The rules of taste, it seemed, weren’t carved in stone. Sweetness may be hardwired, but it is just a cue, a label whose meaning can be overwritten. The stomach wasn’t some dumb and unfillable pit—it was an active participant, sending information to the brain, information that was recorded with each meal and used to make predictions. What the brain ultimately cares about isn’t how food tastes. It cares whether food is useful.

Why Am I Craving Peanut Butter Cups

Unexpected Results

Araujo’s findings brought Small’s thoughts back to her Lindt chocolate experiment. What was it exactly, she wondered, that she’d witnessed in the brains of her chocolate eaters? Was it a simple attraction to sweetness fading in those brain scans? Or was it a deeper attraction to calories that was fading to black?

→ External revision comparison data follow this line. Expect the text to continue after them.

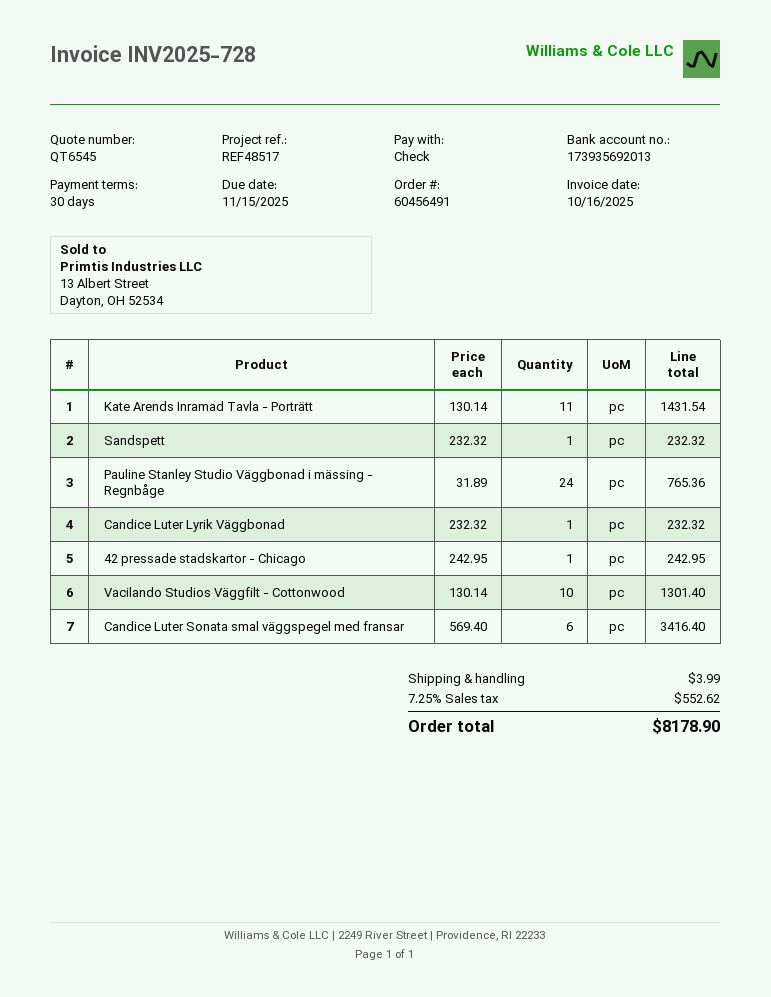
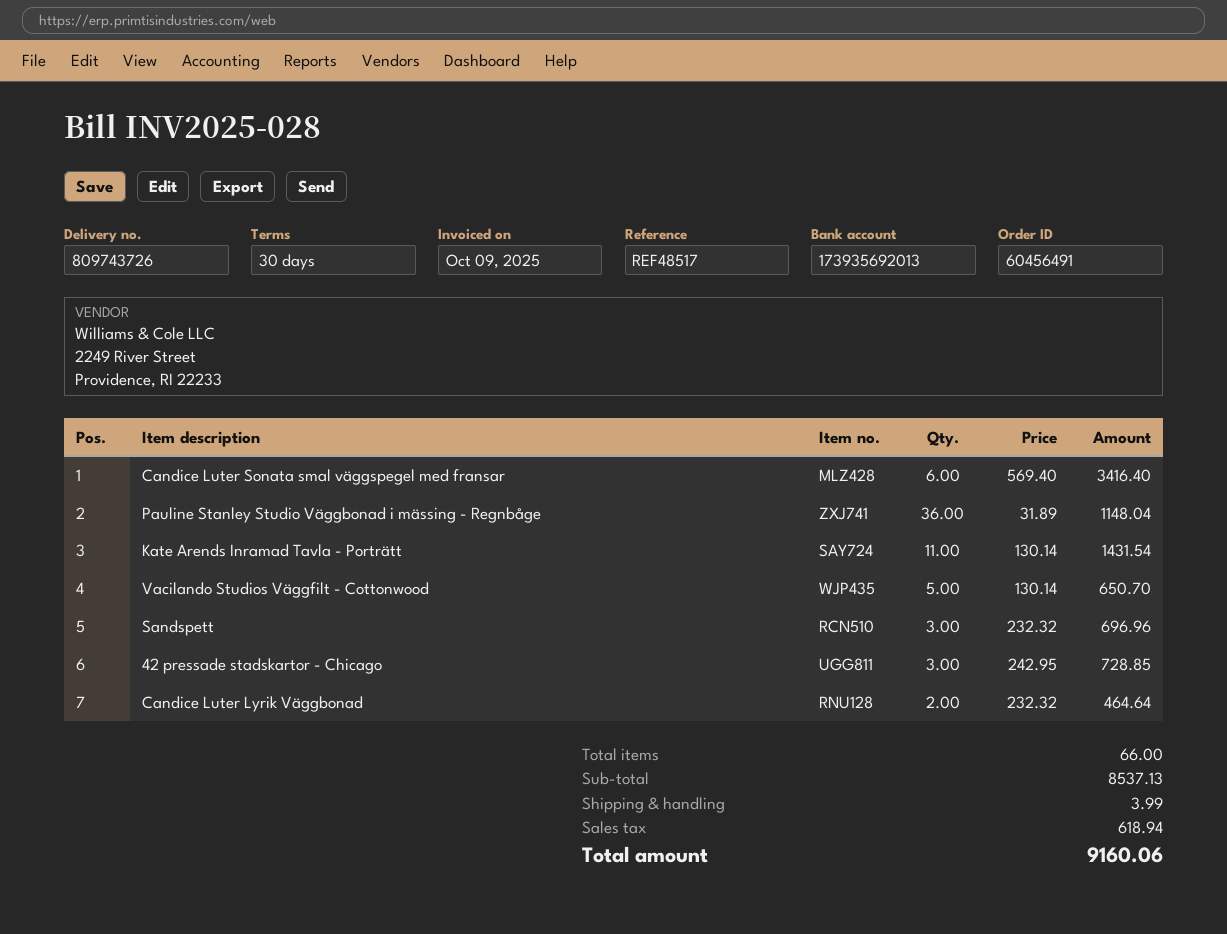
invoice number: INV2025-728 -> INV2025-028
invoice date: 2025-10-16 -> 2025-10-09
Sandspett: 1 x 232.32 = 232.32 -> 3 x 232.32 = 696.96
Pauline Stanley Studio Väggbonad i mässing - Regnbåge: 24 x 31.89 = 765.36 -> 36 x 31.89 = 1148.04
Candice Luter Lyrik Väggbonad: 1 x 232.32 = 232.32 -> 2 x 232.32 = 464.64
42 pressade stadskartor - Chicago: 1 x 242.95 = 242.95 -> 3 x 242.95 = 728.85
Vacilando Studios Väggfilt - Cottonwood: 10 x 130.14 = 1301.40 -> 5 x 130.14 = 650.70
tax: 552.62 -> 618.94
total: 8178.90 -> 9160.06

It is a fine and good question, but how do you answer it? How could Small measure in humans what Ivan de Araujo had so exquisitely observed in genetically engineered mice?

This is how: Small created five separate drinks, each with a distinct flavour and colour. She then added a precise amount of the artificial sweetener sucralose, so that each drink tasted as sweet as a drink that contained about 75 calories’ worth of sugar. Finally—this was the key step—she added varying amounts of a chemical called maltodextrin, a simple, high-calorie starch invented in the late 1960s that the subjects could not taste, which allowed her to manipulate the calorie count of each drink while leaving the taste unchanged.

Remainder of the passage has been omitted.